Malignant pleural effusion and ascites mostly occur in patients with advanced lung cancer, the majority of whom have limited survival time. At this time, the main goal of treatment is to improve the quality of life of patients, and only a few patients can prolong their survival time after treatment. Patients with malignant pleural effusion and ascites do not have the conditions for surgical treatment, and systemic chemotherapy and radiotherapy make it difficult for patients with poor tolerance (18). Thoracic perfusion is a well-tolerated treatment, making it the first choice for lung cancer patients with malignant pleural effusion and ascites. Pleural perfusion can directly act on the pleura and conform to the blood flow of pleura and tumor tissue. It has good pharmacokinetics and can effectively alleviate the clinical symptoms of patients and reduce abdominal hydrops (19,20). A study by Masago et al. in 2003 showed that VEGF plays an important role in tumor angiogenesis (21). The secretion of VEGF can promote the production of malignant serous effusion. It exists widely in tumor cells, and can interact with its receptor and exert a significant biological effect. At the same time, it is a representative vascular permeability agent, which can enhance vascular permeability and promote tumor cell invasion and metastasis. Bevacizumab is a humanized monoclonal antibody against VEGF, which can specifically block the binding of VEGF and its receptor, promote tumor vascular degeneration, and ensure the normalization of the remaining vessels. At the same time, it can block the growth, proliferation, and metastasis of tumor cells, inhibit tumor angiogenesis, and promote the normalization of other blood vessels (22).
The results of this study showed that the overall remission rate of the observation group (88.39%) was significantly higher than that of the control group (67.44%). The results of SCL-90, HAM-D, and HAM-A showed that after bevacizumab treatment, the scores of somatization, interpersonal sensitivity, depression, anxiety, hostility, and terror in the observation group were lower than those before treatment and in the control group, indicating that bevacizumab treatment further alleviated the psychological pressure of patients and enhanced their confidence in life.

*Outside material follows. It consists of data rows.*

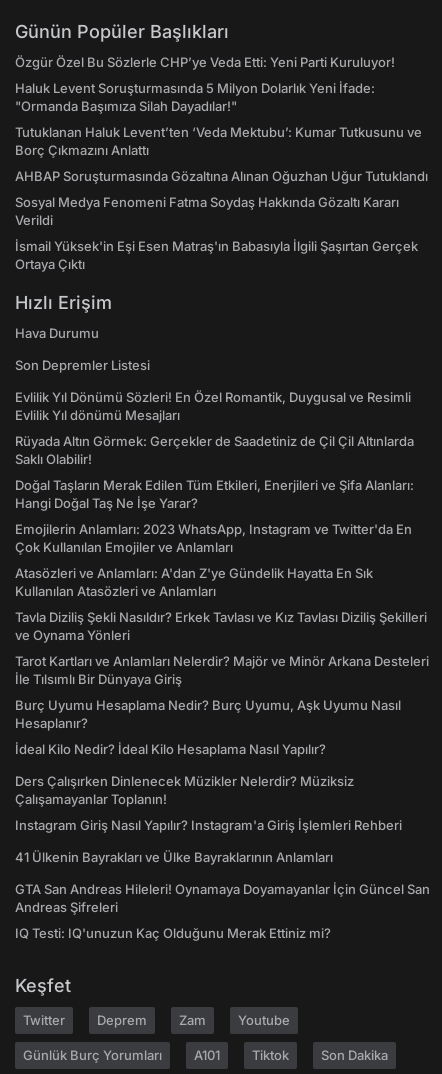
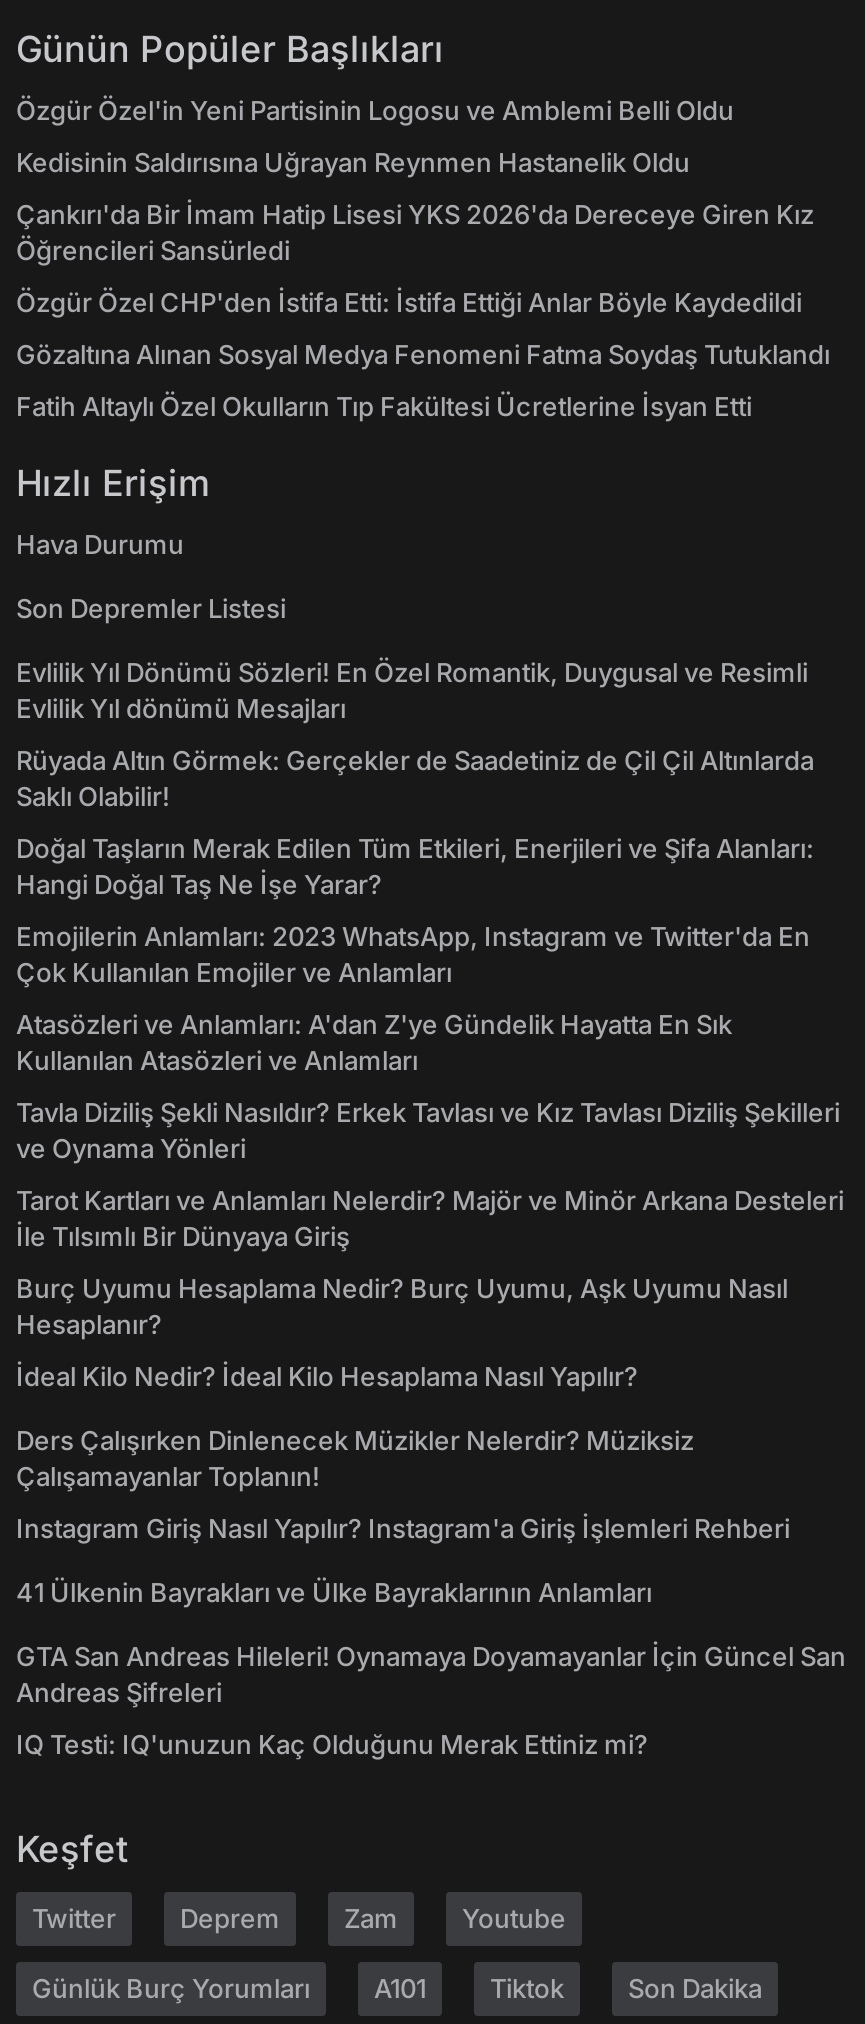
- Özgür Özel Bu Sözlerle CHP’ye Veda Etti: Yeni Parti Kuruluyor!
+ Özgür Özel'in Yeni Partisinin Logosu ve Amblemi Belli Oldu

- Haluk Levent Soruşturmasında 5 Milyon Dolarlık Yeni İfade:
- "Ormanda Başımıza Silah Dayadılar!"
+ Kedisinin Saldırısına Uğrayan Reynmen Hastanelik Oldu

- Tutuklanan Haluk Levent’ten ‘Veda Mektubu’: Kumar Tutkusunu ve
- Borç Çıkmazını Anlattı
+ Çankırı'da Bir İmam Hatip Lisesi YKS 2026'da Dereceye Giren Kız
+ Öğrencileri Sansürledi

- AHBAP Soruşturmasında Gözaltına Alınan Oğuzhan Uğur Tutuklandı
+ Özgür Özel CHP'den İstifa Etti: İstifa Ettiği Anlar Böyle Kaydedildi

- Sosyal Medya Fenomeni Fatma Soydaş Hakkında Gözaltı Kararı
- Verildi
+ Gözaltına Alınan Sosyal Medya Fenomeni Fatma Soydaş Tutuklandı

- İsmail Yüksek'in Eşi Esen Matraş'ın Babasıyla İlgili Şaşırtan Gerçek
- Ortaya Çıktı
+ Fatih Altaylı Özel Okulların Tıp Fakültesi Ücretlerine İsyan Etti
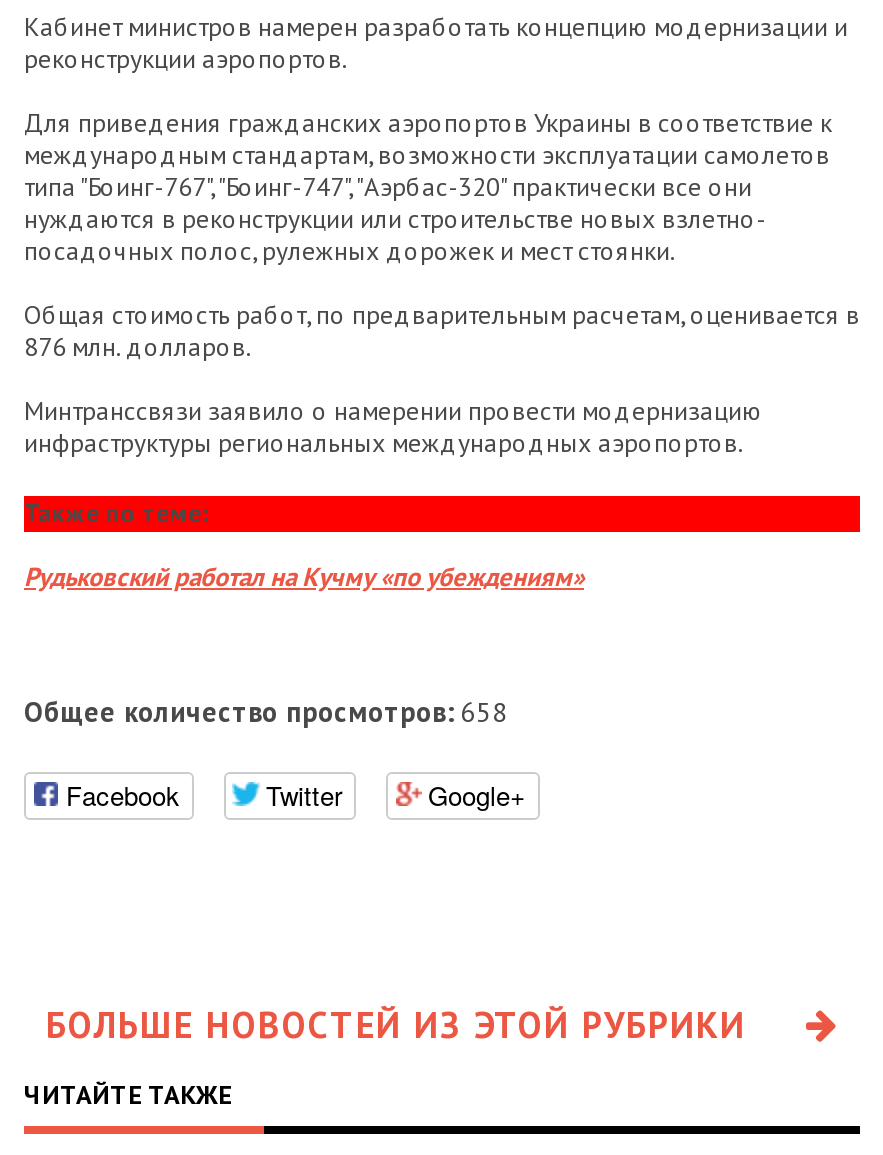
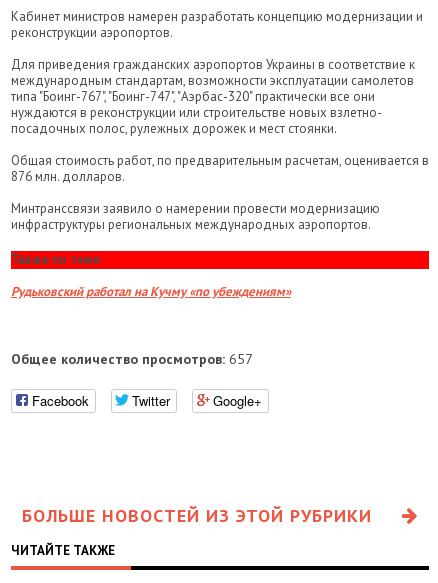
- Общее количество просмотров: 658
+ Общее количество просмотров: 657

After treatment, the conditions of malignant pleural and abdominal water volume, average urine volume, and average chest circumference of the observation group were significantly improved; the HIF-1α and VEGF level decreased significantly, and the observation group was significantly better than the control group. In terms of adverse reactions, there was no significant difference in the incidence of myelosuppression, vomiting and diarrhea, fever and fatigue, liver function damage, and other adverse reactions between the 2 groups (all P>0.05), suggesting that the combination regimen was well tolerated and had strong feasibility. The quality of life score of the observation group was significantly higher than that of the control group, and there was no significant difference in adverse reactions after treatment. The above results suggest that bevacizumab can significantly reduce the levels of HIF-1α and VEGF in pleural effusion, which is similar to the existing research results (23), indicating that the expression of VEGF in pleural effusion and ascites plays an important role in the prediction of curative effect of bevacizumab in the treatment of malignant pleural effusion, and that bevacizumab can effectively inhibit tumor cells and VEGF synthesis, reduce pleural effusion, and improve the quality of life of patients.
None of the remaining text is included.